Would you restate every entry below word for word? Leave out the pictures.

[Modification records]
------------------------------------

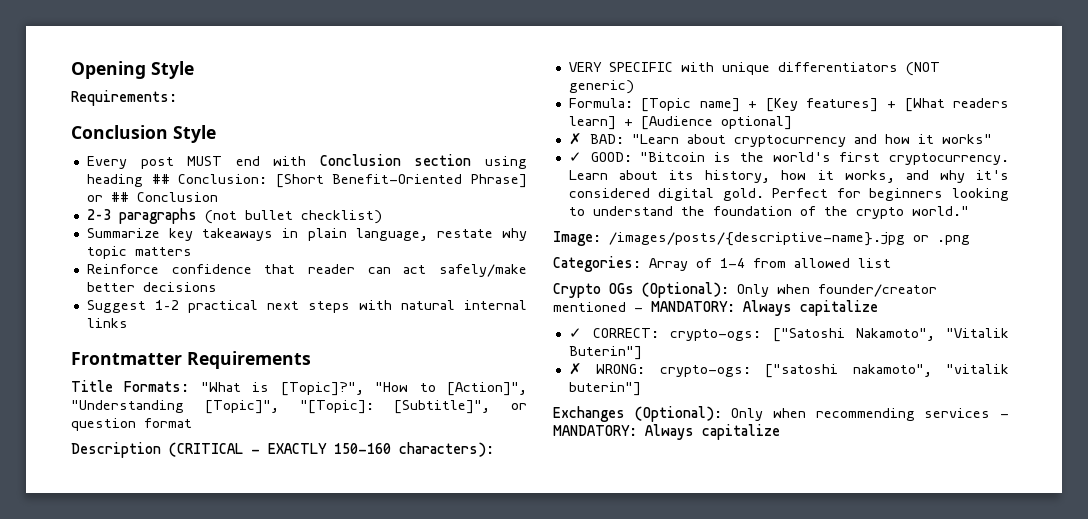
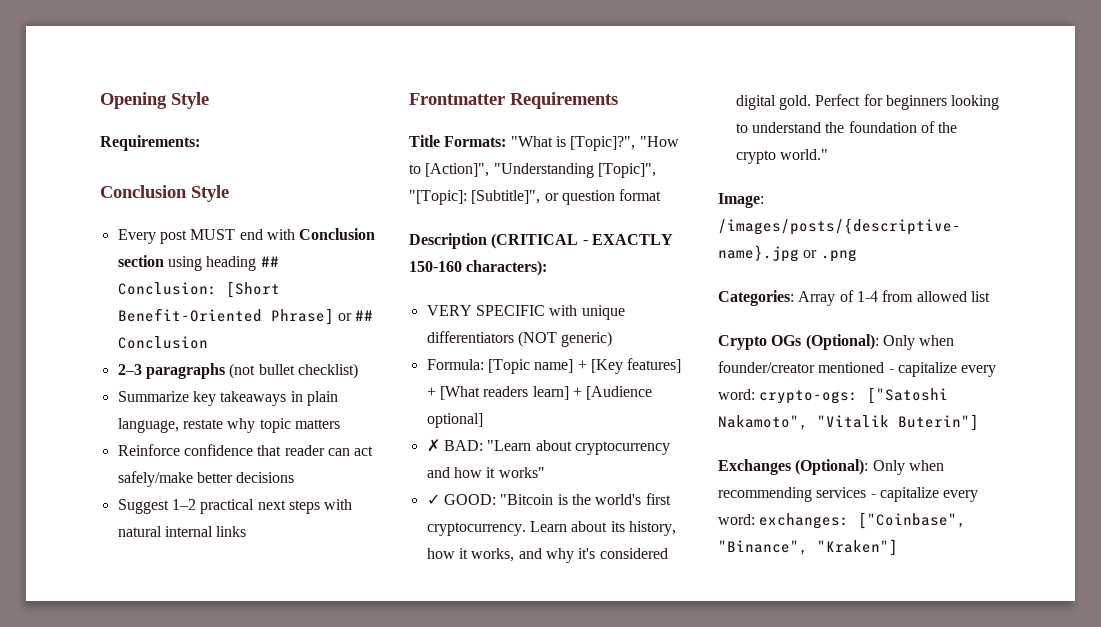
- Crypto OGs (Optional): Only when founder/creator mentioned - MANDATORY: Always capitalize
- ✓ CORRECT: crypto-ogs: ["Satoshi Nakamoto", "Vitalik Buterin"]
+ Crypto OGs (Optional): Only when founder/creator mentioned - capitalize every word: crypto-ogs: ["Satoshi Nakamoto", "Vitalik Buterin"]
- ✗ WRONG: crypto-ogs: ["satoshi nakamoto", "vitalik buterin"]
- Exchanges (Optional): Only when recommending services - MANDATORY: Always capitalize
+ Exchanges (Optional): Only when recommending services - capitalize every word: exchanges: ["Coinbase", "Binance", "Kraken"]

------------------------------------

» Exercise result:
- Crypto OGs (Optional): Only when founder/creator mentioned - MANDATORY: Always capitalize
- ✓ CORRECT: crypto-ogs: ["Satoshi Nakamoto", "Vitalik Buterin"]
+ Crypto OGs (Optional): Only when founder/creator mentioned - capitalize every word: crypto-ogs: ["Satoshi Nakamoto", "Vitalik Buterin"]
- ✗ WRONG: crypto-ogs: ["satoshi nakamoto", "vitalik buterin"]
- Exchanges (Optional): Only when recommending services - MANDATORY: Always capitalize
+ Exchanges (Optional): Only when recommending services - capitalize every word: exchanges: ["Coinbase", "Binance", "Kraken"]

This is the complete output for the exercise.